07 Maret 2013

Dunia Gemerlap


Sekitar setahun saya bekerja di sebuah majalah gaya hidup. Beberapa kali saya ditugaskan meliput acara sosial yang dihadiri kaum jetset Jakarta.

Tamu acara ini biasanya tampil dengan pakaian dan aksesoris rancangan desainer ternama, menenteng tas bermerek terkenal, dan mengenakan sepatu berharga jutaan rupiah.


Belakangan saya mendapat info, sebagian dari tamu tersebut bukanlah kaum sosialita betulan. Mereka hanya meminjam perlengkapan mewah itu dari tempat persewaan.

Obsesinya? Agar dianggap keren, bisa masuk ke lingkaran pergaulan jetset, difoto dan ditampilkan dalam majalah gaya hidup.

Obsesi manusia akan penampilan yang gemerlap bukanlah barang baru. Kaum Farisi ribuan tahun yang lalu sudah dikenal sangat memerhatikan pernak-pernik penampilan ini.
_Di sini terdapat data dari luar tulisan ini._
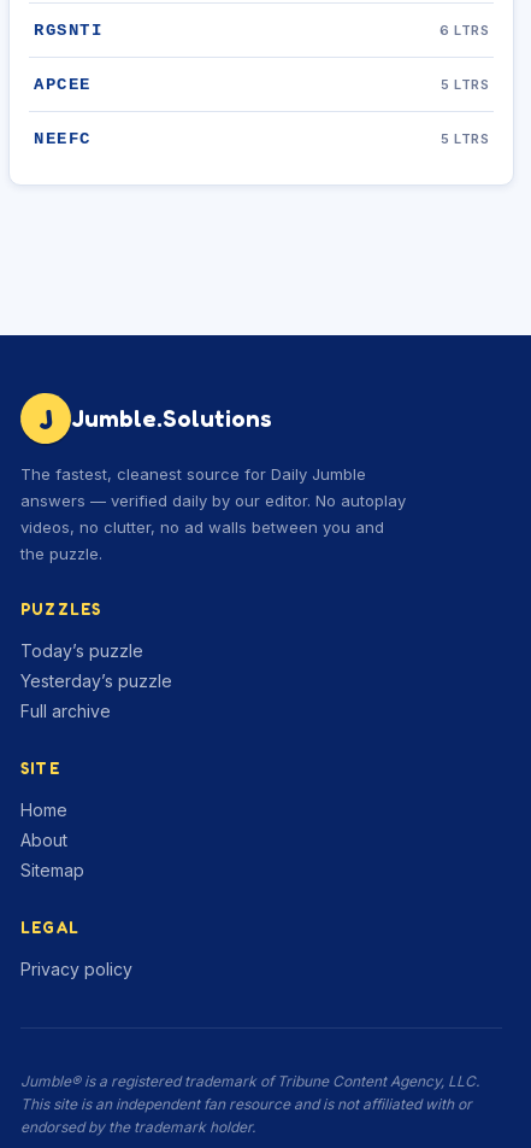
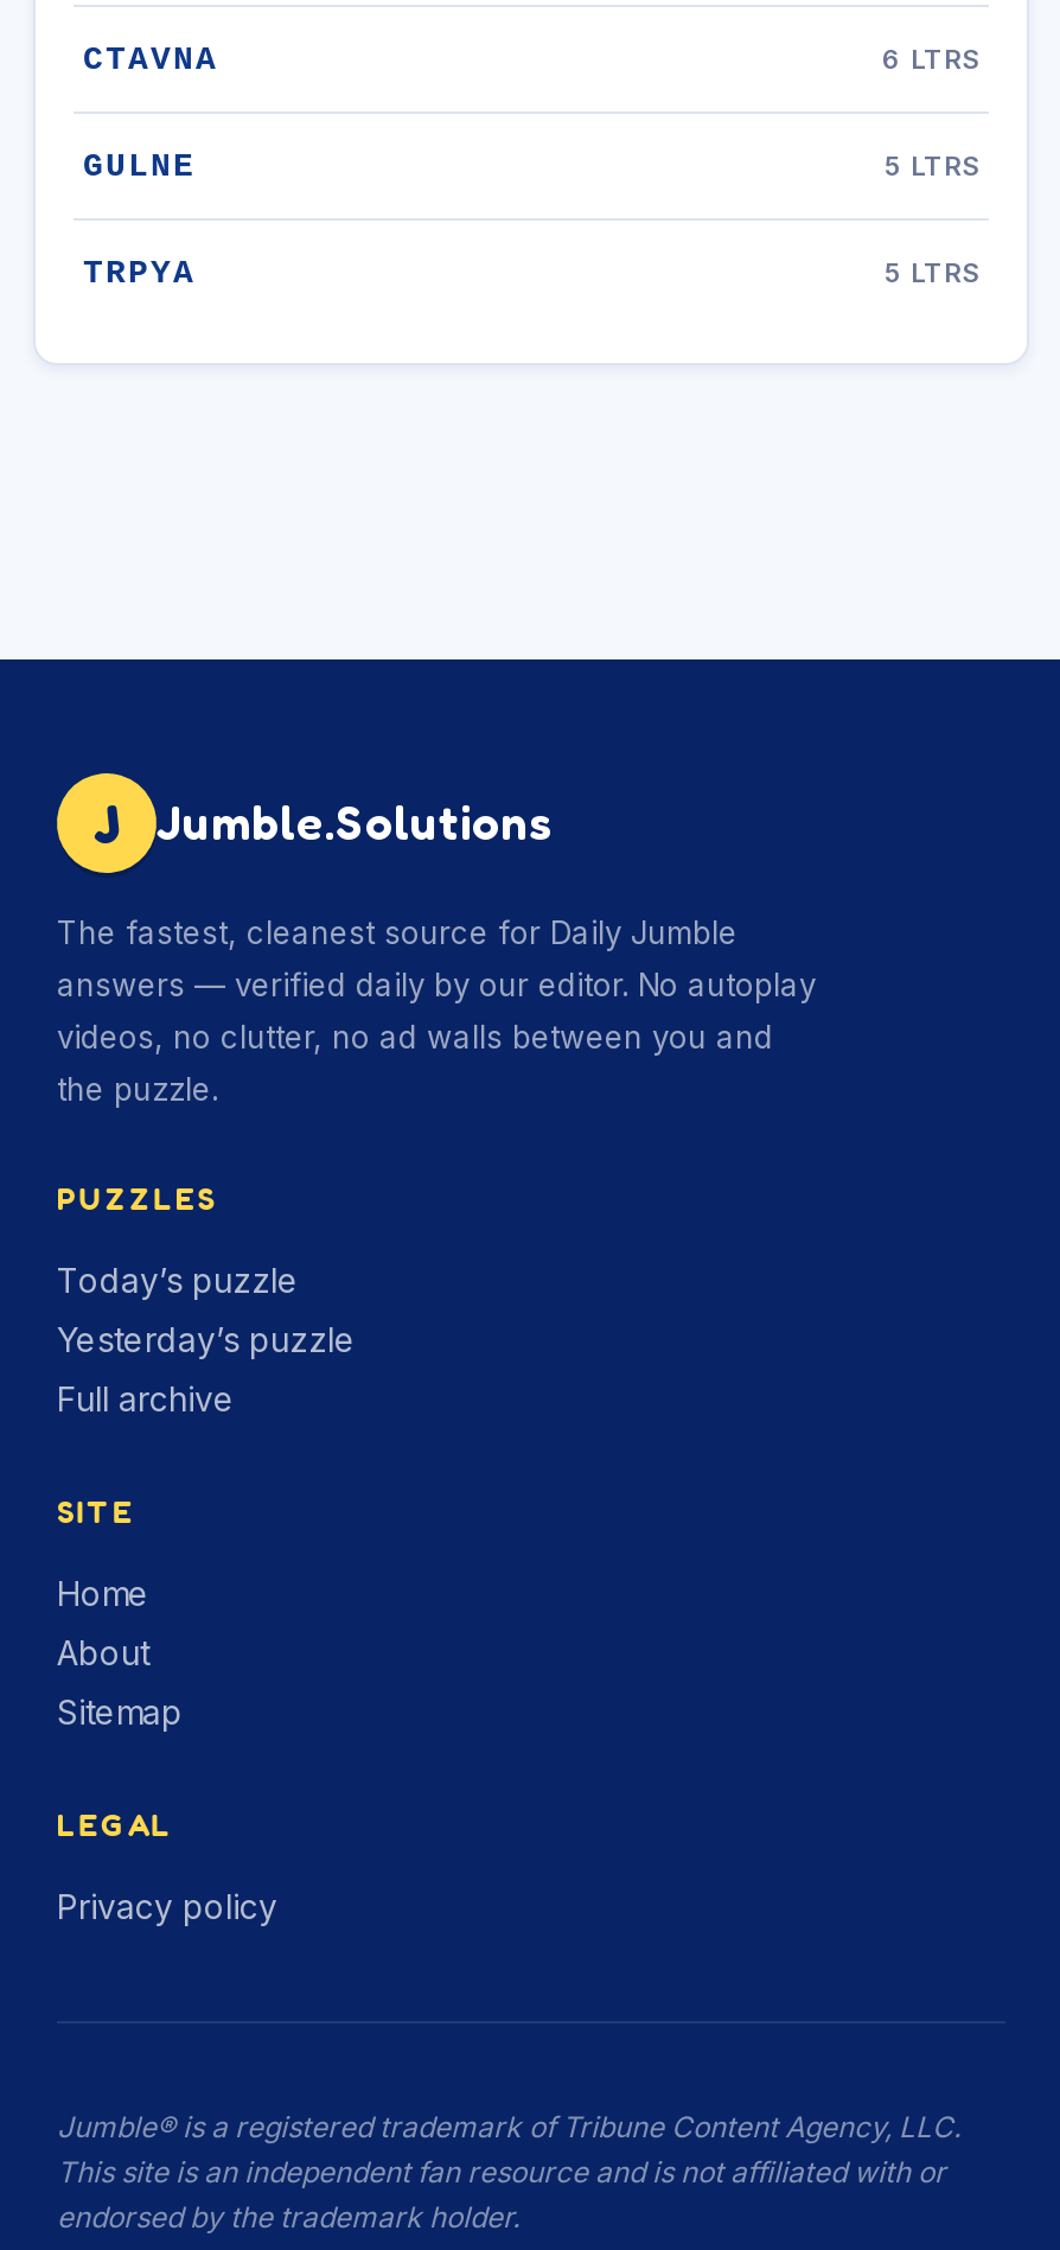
[34,20,102,40] RGSNTI -> [83,40,218,78] CTAVNA
[34,75,91,94] APCEE -> [83,147,196,185] GULNE
[34,129,91,148] NEEFC -> [83,254,196,292] TRPYA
Saat berpuasa, mereka memastikan diri tampil dengan gaya yang menunjukkan kekhusyukan ibadah mereka. Dalam ritual pentahiran yang kerap mereka lakukan, berbagai cawan dan pinggan dibersihkan hingga berkilau.

Cawan yang hanya dibersihkan bagian luarnya, dan kuburan yang dilabur putih (pada zaman itu kuburan ditandai dengan warna putih agar tidak disentuh orang) adalah metafora untuk orang yang hanya memerhatikan hal-hal lahiriah, tetapi lupa bahwa Tuhan melihat hati.

Penampilan luar tentu perlu dijaga, namun jangan untuk pamer atau menutupi kedangkalan rohani. Marilah kita mengutamakan hal-hal yang bermakna dan berharga di mata Tuhan.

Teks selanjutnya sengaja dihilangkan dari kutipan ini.